Work order: Exact copy, pictures excluded: write out every line below.
***** Records to use
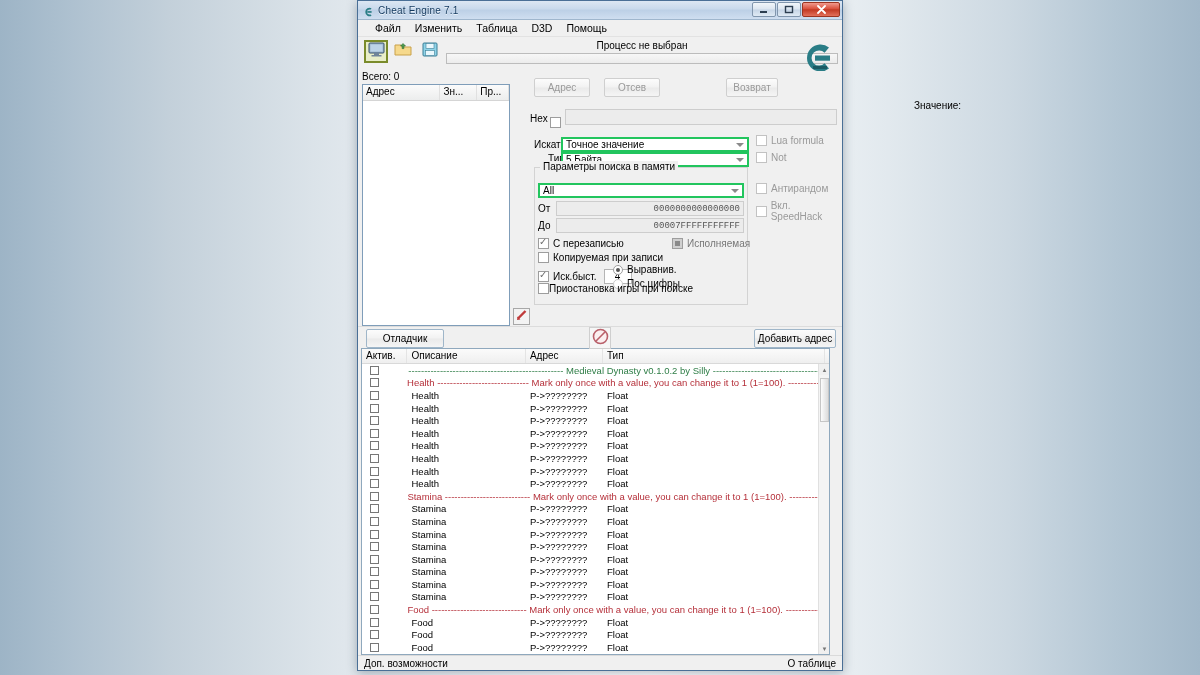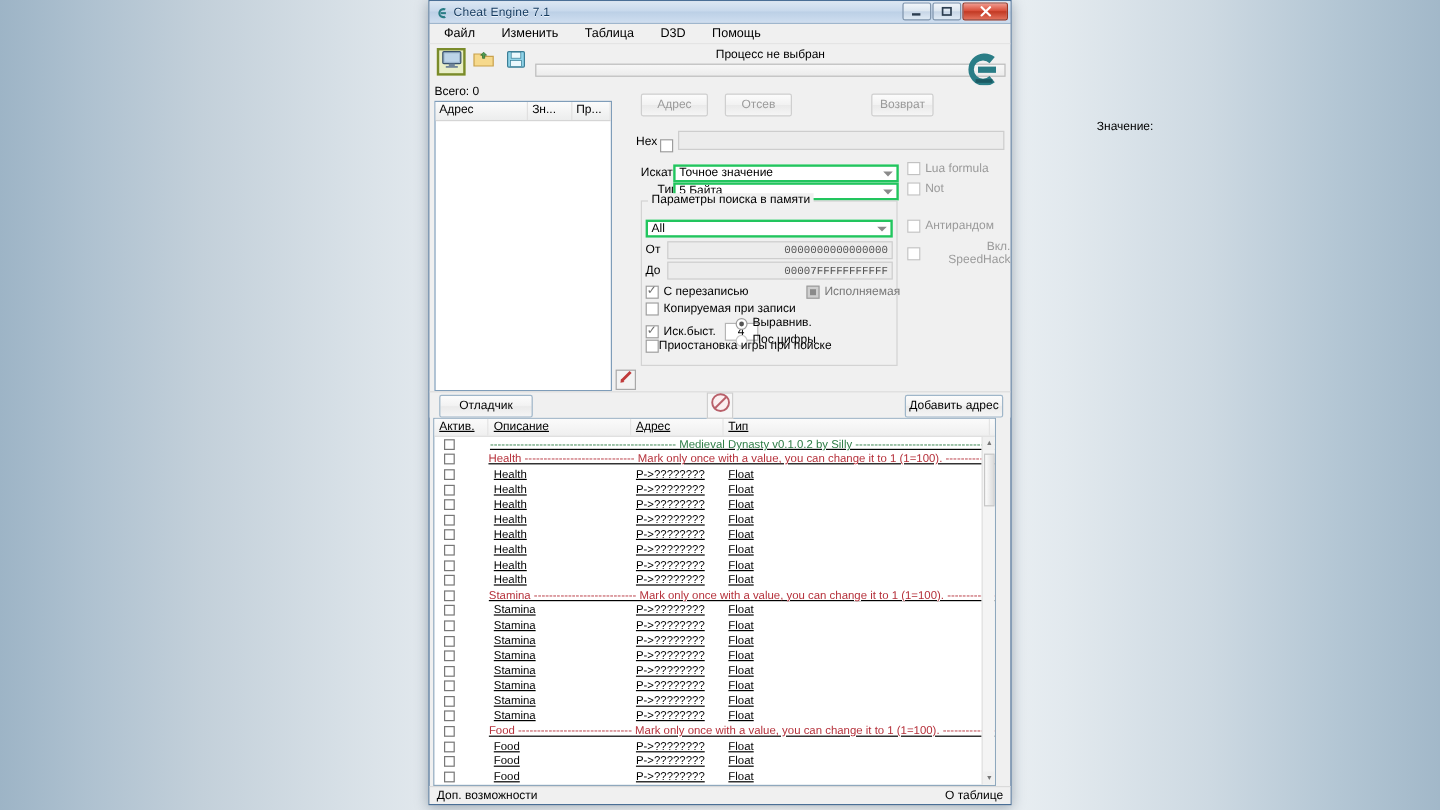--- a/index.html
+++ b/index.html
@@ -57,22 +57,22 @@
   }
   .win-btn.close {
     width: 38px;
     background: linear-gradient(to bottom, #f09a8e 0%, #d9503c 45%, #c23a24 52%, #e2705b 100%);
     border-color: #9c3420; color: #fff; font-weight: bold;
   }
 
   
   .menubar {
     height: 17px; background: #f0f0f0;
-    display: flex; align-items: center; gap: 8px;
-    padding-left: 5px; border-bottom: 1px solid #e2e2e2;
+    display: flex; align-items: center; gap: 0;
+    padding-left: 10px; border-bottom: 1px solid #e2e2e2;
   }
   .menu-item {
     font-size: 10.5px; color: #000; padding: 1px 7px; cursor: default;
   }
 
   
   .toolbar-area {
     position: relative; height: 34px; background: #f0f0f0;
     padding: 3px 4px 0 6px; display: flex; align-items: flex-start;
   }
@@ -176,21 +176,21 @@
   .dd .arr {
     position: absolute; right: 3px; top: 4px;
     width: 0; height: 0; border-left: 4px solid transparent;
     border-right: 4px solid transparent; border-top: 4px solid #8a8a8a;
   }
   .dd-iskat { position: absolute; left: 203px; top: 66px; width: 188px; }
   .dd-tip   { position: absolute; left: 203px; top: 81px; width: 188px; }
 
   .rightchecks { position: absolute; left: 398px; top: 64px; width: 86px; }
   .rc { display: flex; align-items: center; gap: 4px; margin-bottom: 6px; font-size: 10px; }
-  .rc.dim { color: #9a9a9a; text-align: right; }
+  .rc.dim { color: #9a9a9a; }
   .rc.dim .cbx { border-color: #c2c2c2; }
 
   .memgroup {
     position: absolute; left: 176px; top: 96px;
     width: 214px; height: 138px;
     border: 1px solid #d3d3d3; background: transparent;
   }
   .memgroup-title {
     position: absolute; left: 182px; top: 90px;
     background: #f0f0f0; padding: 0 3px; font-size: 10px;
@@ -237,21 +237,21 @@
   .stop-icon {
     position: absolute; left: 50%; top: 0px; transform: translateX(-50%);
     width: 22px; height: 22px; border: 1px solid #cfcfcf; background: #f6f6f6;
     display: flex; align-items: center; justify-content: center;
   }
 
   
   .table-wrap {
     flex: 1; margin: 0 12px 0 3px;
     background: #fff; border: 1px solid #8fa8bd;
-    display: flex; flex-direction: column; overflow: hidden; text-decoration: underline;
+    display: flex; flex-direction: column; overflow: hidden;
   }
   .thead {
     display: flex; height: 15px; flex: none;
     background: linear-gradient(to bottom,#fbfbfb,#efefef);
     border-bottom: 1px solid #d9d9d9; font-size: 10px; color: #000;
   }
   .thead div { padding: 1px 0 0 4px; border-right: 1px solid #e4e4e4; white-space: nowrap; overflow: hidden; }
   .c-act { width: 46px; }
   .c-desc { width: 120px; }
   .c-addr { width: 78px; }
**********
Reply to the exercise:
--- a/index.html
+++ b/index.html
@@ -57,22 +57,22 @@
   }
   .win-btn.close {
     width: 38px;
     background: linear-gradient(to bottom, #f09a8e 0%, #d9503c 45%, #c23a24 52%, #e2705b 100%);
     border-color: #9c3420; color: #fff; font-weight: bold;
   }
 
   
   .menubar {
     height: 17px; background: #f0f0f0;
-    display: flex; align-items: center; gap: 8px;
-    padding-left: 5px; border-bottom: 1px solid #e2e2e2;
+    display: flex; align-items: center; gap: 0;
+    padding-left: 10px; border-bottom: 1px solid #e2e2e2;
   }
   .menu-item {
     font-size: 10.5px; color: #000; padding: 1px 7px; cursor: default;
   }
 
   
   .toolbar-area {
     position: relative; height: 34px; background: #f0f0f0;
     padding: 3px 4px 0 6px; display: flex; align-items: flex-start;
   }
@@ -176,21 +176,21 @@
   .dd .arr {
     position: absolute; right: 3px; top: 4px;
     width: 0; height: 0; border-left: 4px solid transparent;
     border-right: 4px solid transparent; border-top: 4px solid #8a8a8a;
   }
   .dd-iskat { position: absolute; left: 203px; top: 66px; width: 188px; }
   .dd-tip   { position: absolute; left: 203px; top: 81px; width: 188px; }
 
   .rightchecks { position: absolute; left: 398px; top: 64px; width: 86px; }
   .rc { display: flex; align-items: center; gap: 4px; margin-bottom: 6px; font-size: 10px; }
-  .rc.dim { color: #9a9a9a; text-align: right; }
+  .rc.dim { color: #9a9a9a; }
   .rc.dim .cbx { border-color: #c2c2c2; }
 
   .memgroup {
     position: absolute; left: 176px; top: 96px;
     width: 214px; height: 138px;
     border: 1px solid #d3d3d3; background: transparent;
   }
   .memgroup-title {
     position: absolute; left: 182px; top: 90px;
     background: #f0f0f0; padding: 0 3px; font-size: 10px;
@@ -237,21 +237,21 @@
   .stop-icon {
     position: absolute; left: 50%; top: 0px; transform: translateX(-50%);
     width: 22px; height: 22px; border: 1px solid #cfcfcf; background: #f6f6f6;
     display: flex; align-items: center; justify-content: center;
   }
 
   
   .table-wrap {
     flex: 1; margin: 0 12px 0 3px;
     background: #fff; border: 1px solid #8fa8bd;
-    display: flex; flex-direction: column; overflow: hidden; text-decoration: underline;
+    display: flex; flex-direction: column; overflow: hidden;
   }
   .thead {
     display: flex; height: 15px; flex: none;
     background: linear-gradient(to bottom,#fbfbfb,#efefef);
     border-bottom: 1px solid #d9d9d9; font-size: 10px; color: #000;
   }
   .thead div { padding: 1px 0 0 4px; border-right: 1px solid #e4e4e4; white-space: nowrap; overflow: hidden; }
   .c-act { width: 46px; }
   .c-desc { width: 120px; }
   .c-addr { width: 78px; }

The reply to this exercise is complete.